Quand on me demande de citer des exemples de production MoJo, Philip Bromwell est l’un des premiers noms qui me vient à l’esprit. Professionnel chevronné, esthète des sujets « mobiles », ce reporter d’images pour les journaux télévisés de la RTÉ (le radiodiffuseur public irlandais), est un pionniers et l’un des principaux acteurs et moteurs du MoJo de la chaîne irlandaise. Ses sujets mobiles pour l’antenne de la RTÉ ou ses réseaux sociaux (visibles sur Vimeo), des portraits le plus souvent, sont de véritables pépites en termes de cadres et de composition. Ses dernières réalisations au format carré (comme celle ci-dessous) ne dérogent pas à la règle. Classique dans sa forme, son travail reste un excellent modèle pour quelqu’un qui, comme moi, forme au reportage d’images. J’ai donc interrogé Philip Bromwell sur son métier, son équipement et sa façon de travailler.
Food waste is a costly and environmentally damaging problem, but one group in County Antrim believes their « community fridge » could be part of the solution. pic.twitter.com/9sUIMTizih
— RTÉ News (@rtenews) 24 janvier 2018
LC : Quel est votre parcours ?
PB : « Cela fait 20 ans que je suis VJ (« Video Journalist », JRI -Journaliste Reporter d’Images en français-) d’abord pour la BBC puis pour la RTÉ. Durant ce temps, j’ai produit de très nombreux sujets locaux et à l’étranger, en couvrant par exemple les JO ou les Oscars. Je filme et monte sur smartphones depuis 2013, j’ai réalisé mon premier sujet MoJo pour la télé en 2014. Je crois que c’était avec un iPhone 4. »

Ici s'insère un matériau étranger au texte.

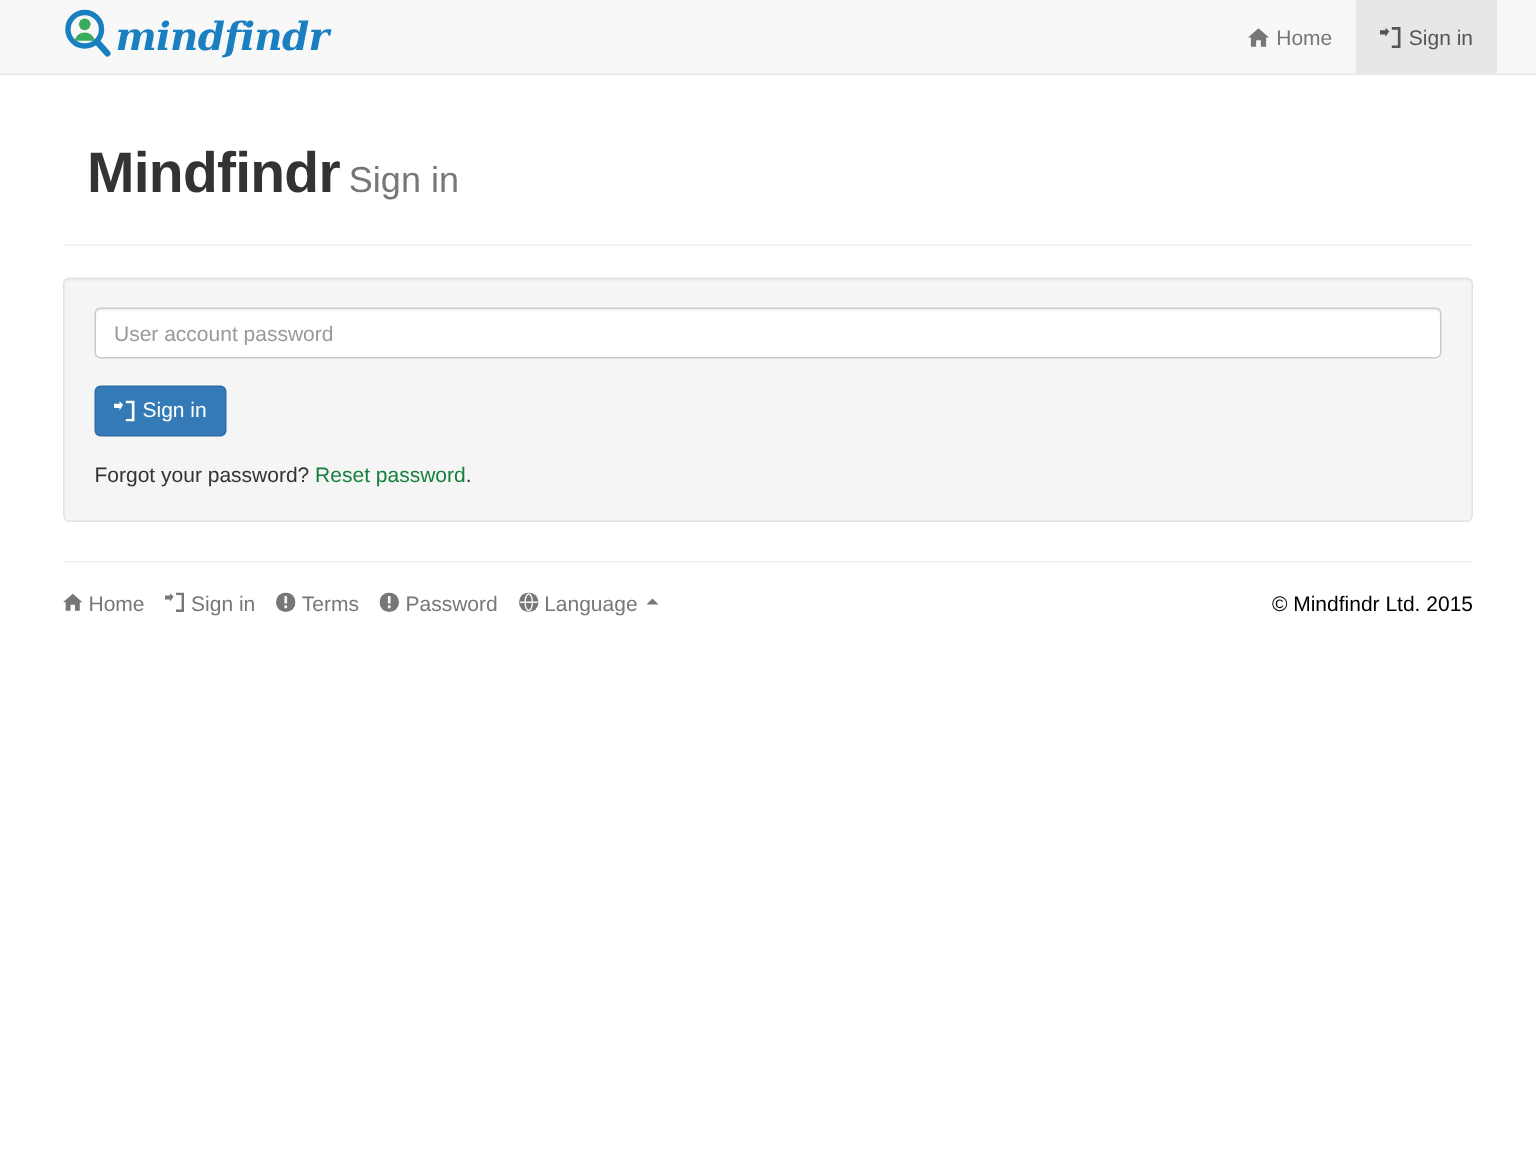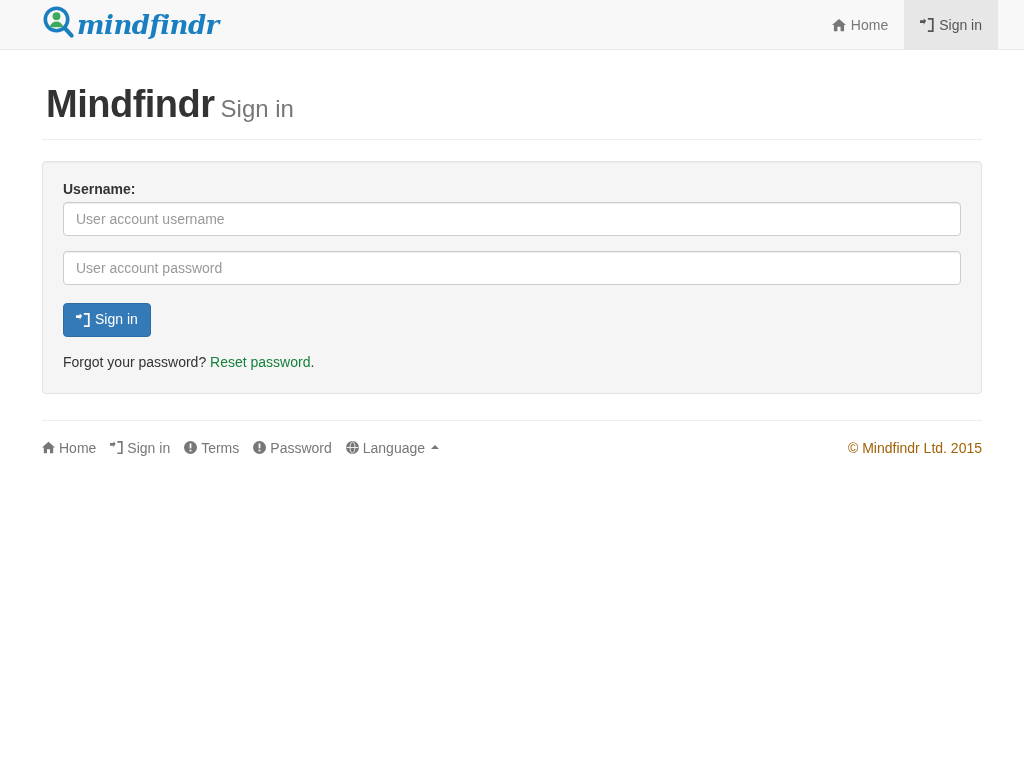"Mindfindr Sign in" .page-header h1 { margin: 4px -> 16px }
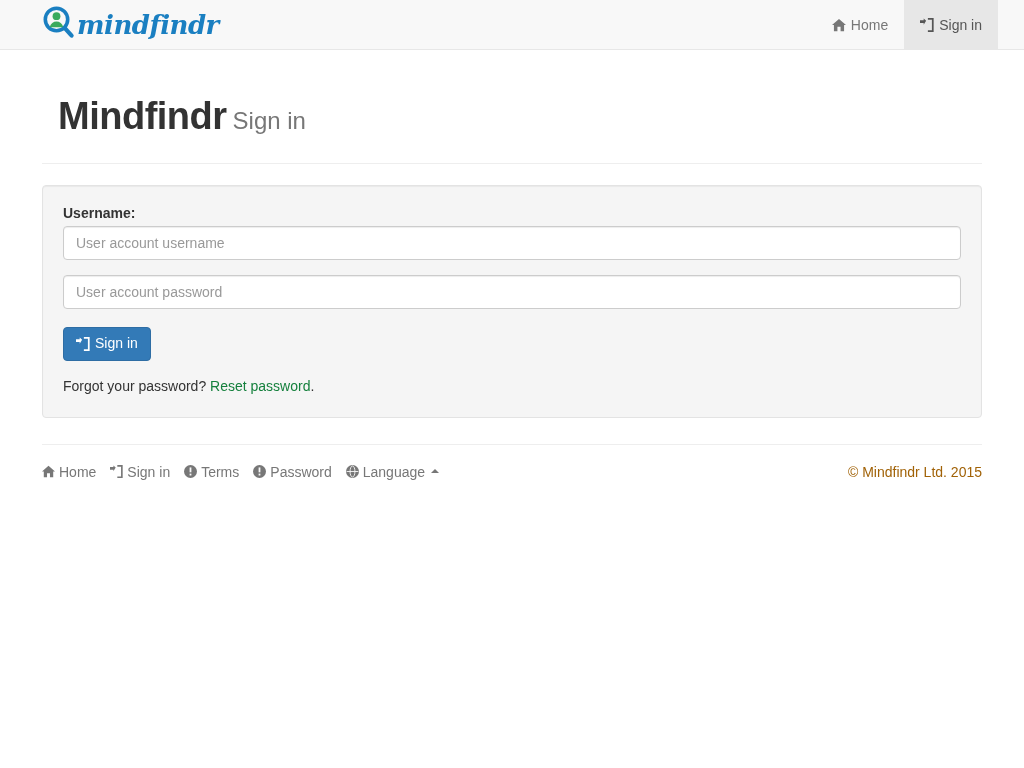"Username:" div.form-group { html: <div> <label>Username:</label> <input> </div> -> none }
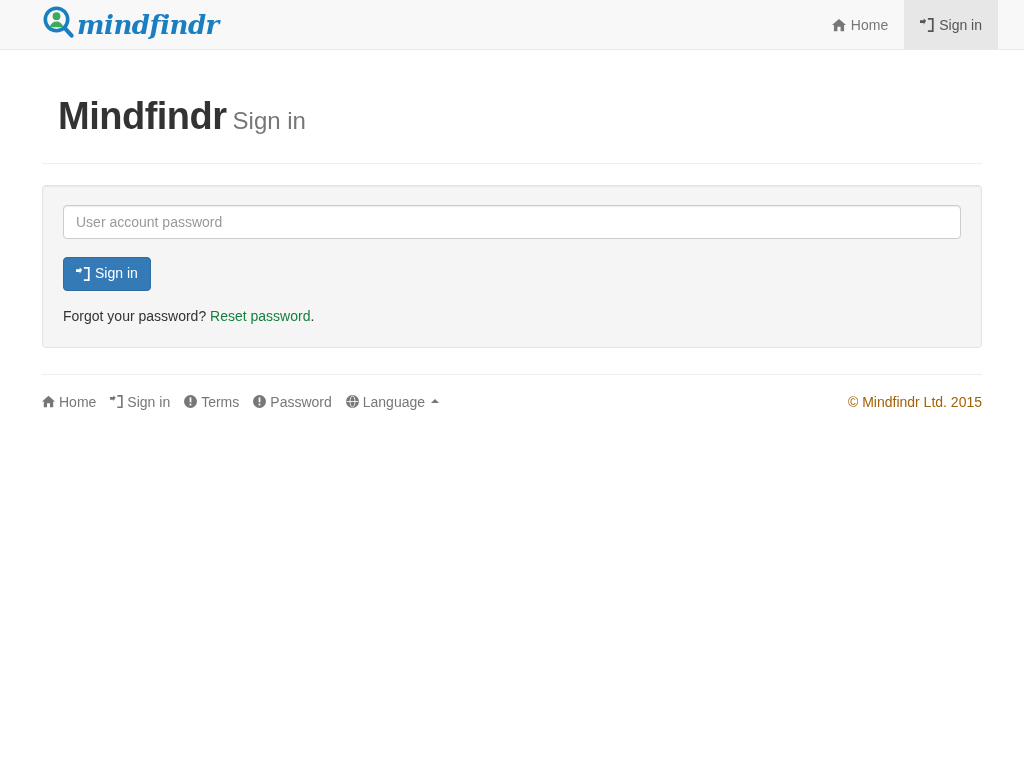"© Mindfindr Ltd. 2015" .copyright { color: #a16207 -> #000000 }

LC : 100 MoJo% aujourd’hui ?
PB : « Non. Aujourd’hui j’ai tendance à jongler avec les caméras en fonction des reportages : le choix de mon équipement dépend vraiment du sujet, de sa nature et du temps que j’ai pour le réaliser et le publier. Pour le MoJo, j’utilise actuellement un iPhone 8Plus pour filmer et monter les sujets de A à Z, avec FiLMiC Pro côté caméra et LumaFusion pour le montage. A la RTÉ, nous utilisons plus d’une cinquantaine d’applications pour créer des contenus d’information pour le Web et les réseaux sociaux. J’utilise un grip Shoulderpod. Côté micro un iRig Mic HD et un Sennheiser Clip Mic Digital. Et puis un trépied Manfrotto BeFree et une minette LumeCube. Pour certains sujets j’ai encore recours à une caméra Sony X70. »
LC : Comment travaillez-vous vos sujets MoJo?
PB : « Je pense qu’avec une vraie caméra ou un smartphone, ma façon de filmer est un peu toujours la même. Le MoJo n’a pas fondamentalement changé ma façon de travailler. Même si cela a été un challenge agréable et qu’il est devenu un atout majeur dans mon champ de compétences. Il y a eu déjà quelques articles sur mon travail. C’est encore rare de voir le reporter télé d’une chaîne nationale utiliser les outils mobiles pour produire efficacement du contenu broadcast. Malgré ses limites, je pense que le smartphone offre surtout des avantages. C’est évidemment LA caméra, à la fois la plus simple et la plus performante pour le commun des mortels. Sa technologie s’améliore en permanence et sa connexion directe avec le public (via différentes plateformes) et de plus en plus importante. »
LC : En combien de temps réalisez-vous un sujet ?
PB : « En tournage, je prends toujours l’intégralité du temps dont je dispose. Je produis essentiellement des sujets courts. Alors je dois tourner 2 ou 3 heures maximum quand j’ai besoin de réaliser un 2 minutes. Il ne faut pas oublier que j’ai produit des centaines de sujets depuis 20 ans, sur une ribambelle de caméras. Ma façon de filmer et de monter des sujets est mûre, et j’utilise le smartphone comme n’importe quelle autre caméra. Je pense que mon travail fait la preuve qu’avec un peu de technique, on peut produire du contenu broadcast avec son téléphone… Mais qu’un peu d’imagination et de créativité ne gâchent rien ! »
Le style Philip Bromwell
Si le travail de Philip Bromwell est emblématique à mes yeux, c’est qu’il fait la synthèse de tout ce que l’on attend classiquement d’un JRI exigent. D’abord des plans fixes exclusivement, bien stabilisés sur trépied. Ensuite des cadres bien composés selon la règle des tires, avec des lignes de fuite, beaucoup de gros plans avec souvent peu de profondeur de champ. Et puis des raccords dans l’axe et des entrées/sorties de champs avec les raccords qui vont avec au montage. Pour moi, Philip Bromwell est le champion des « histoires » journalistiques, enchaînant les plans dans un véritable souci de continuité narrative visuelle.